Parsing, printing, and memory

Variables related to parsing and printing: (There are others that are sometimes useful in the middle of processing)

  • FS: Field Separator (on input; initially
    , which acts on spaces and tabs(verify).
Same as -F on the command line. You can give it several characters to split on(verify); at least, mine accepts "[/~]", and also "[ ]+")
  • RS: Record Separator (on input, initially
    \n
    )
  • OFS: Output Field Separator (initially
    )
  • ORS: Output Record Separator (initially
    \n
    )


Also

  • a BEGIN block will be done before line processing
  • the END block after line processing
  • the main block (the line processing) is unmarked

This lets you do setup, processing, and reporting, respectively.
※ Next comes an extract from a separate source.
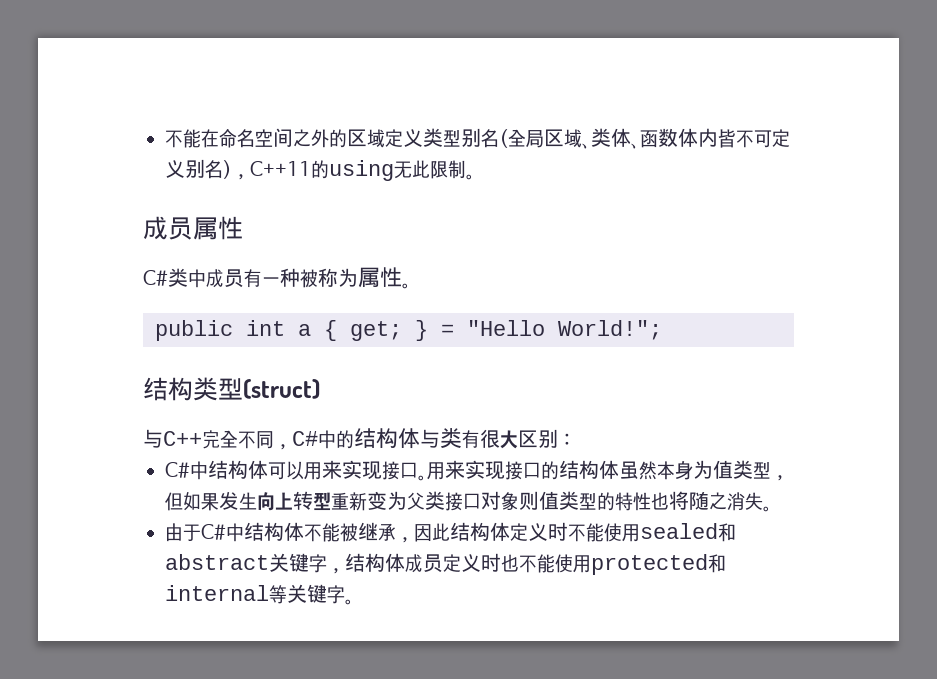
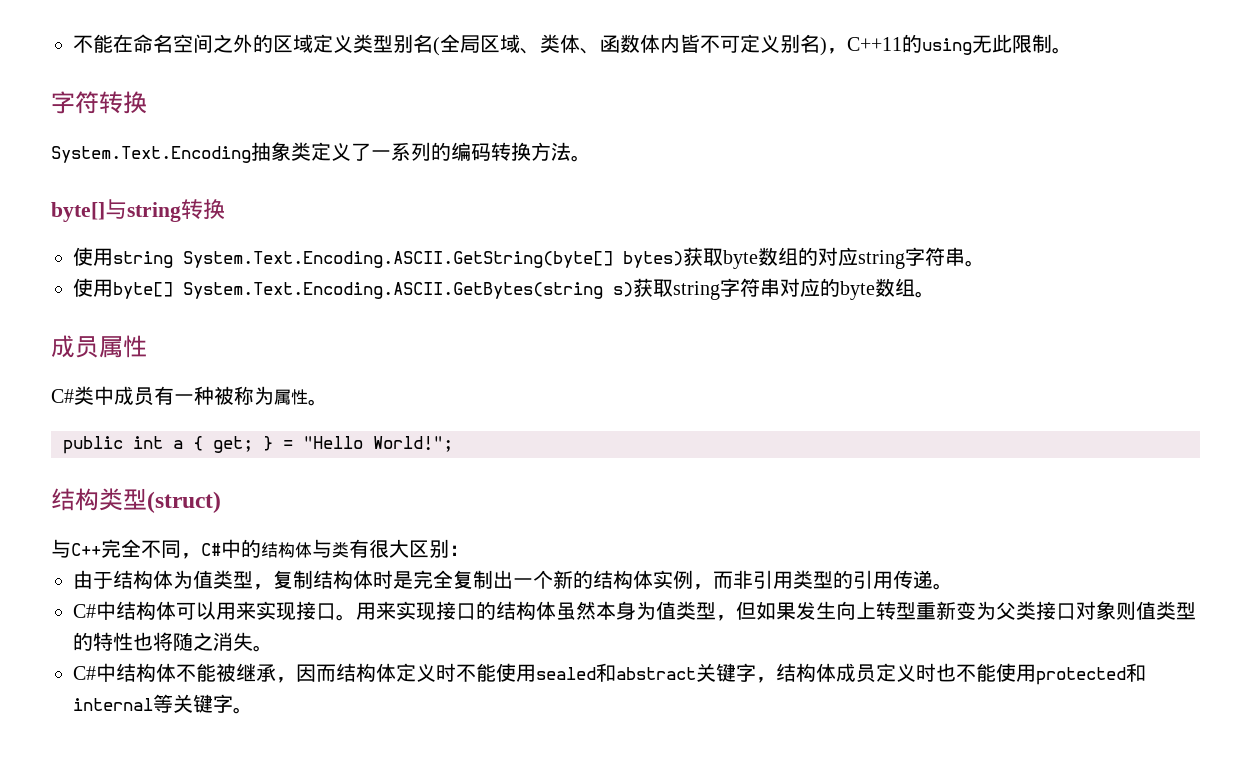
(475, 177) none -> [51,91,147,114] [51,142,591,163] [51,199,225,222] [73,247,985,269] [73,278,935,300] // 字符转换 // System.Text.Encoding抽象类定义了一系列的编码转换方法。 // byte[]与string转换 // 使用string System.Text.Encoding.ASCII.GetString(byte[] bytes)获取byte数组的对应string字符串。 // 使用byte[] System.Text.Encoding.ASCII.GetBytes(string s)获取string字符串对应的byte数组。
(576, 439) none -> [73,570,953,590] // 由于结构体为值类型，复制结构体时是完全复制出一个新的结构体实例，而非引用类型的引用传递。
[165,523,201,542] 由于 -> (273, 648) none
[432,523,450,541] 此 -> [316,664,336,682] 而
For example, a list of all users:

$ awk 'BEGIN {FS=":"; ORS=", "} {print $1}' /etc/passwd
 
root, daemon, bin, sys, sync, games, man, lp, mail, ...


In more readable form:

$ cat /etc/passwd | awk 'BEGIN {FS=":"; OFS=""; ORS="\n\n"} $7!~/false/ {print "User: "$1"  (UID "$3", in group "$4")\n  Shell:     "$7"\n  Home dir:  "$6"\n  Name:      "$5  }'
 
User: backup  (UID 34, in group 34)
  Shell:     /bin/sh
  Home dir:  /var/backups
  Name:      backup
...


Summarizing how many users use each shell (and spreading across lines for visibility - which is mostly your shell allowing this)

$ cat /etc/passwd | awk '
  BEGIN { FS=":" }  
  { shells[$7]++ }  
  END { for (shell in shells) 
           printf("%15s users: %d\n", shell, shells[shell]) 
  }' 
 
    /bin/false users: 11
       /bin/sh users: 16
     /bin/bash users: 3
     /bin/sync users: 1


There are other environment variables, see the man page. One example is NR, the number of records seen so far. You could use it to number lines:

cat file.txt | awk '{print NR" $0"}'

Scripting

You can have several main blocks, which makes sense when you have filters. While we're at it, though, you might as well make it a script. Put:

#!/usr/bin/awk -f
BEGIN {
   FS=":"
   printf("Looking at line ")
}
 
{
   printf("%d, ", NR)
   shells[$7]++;
   if ($3<1000) subthousand++
   else         supthousand++
}
$6~/\/home/  { home++ }
$6!~/\/home/ { nothome++ }
 
END {
   printf("Done.\n")
   for (shell in shells) {
      printf("%15s users: %d\n", shell, shells[shell])
   }
   printf("Users with /home directories: %d.  Users based elsewhere: %d\n", home, nothome)
   printf("Users with UIDs under and over 1000: %d and %d\n", subthousand, supthousand)
}
...into a file 'passwdparser' and chmod +x it. Now you can run it like
./passwdparser /etc/passwd
.

Language notes

AWK has while, do-while, for loops, for-in loops, arrays (note: one-based indexing), associative arrays, a bunch of operators (~ and !~ seem to be the only unusual ones), and more.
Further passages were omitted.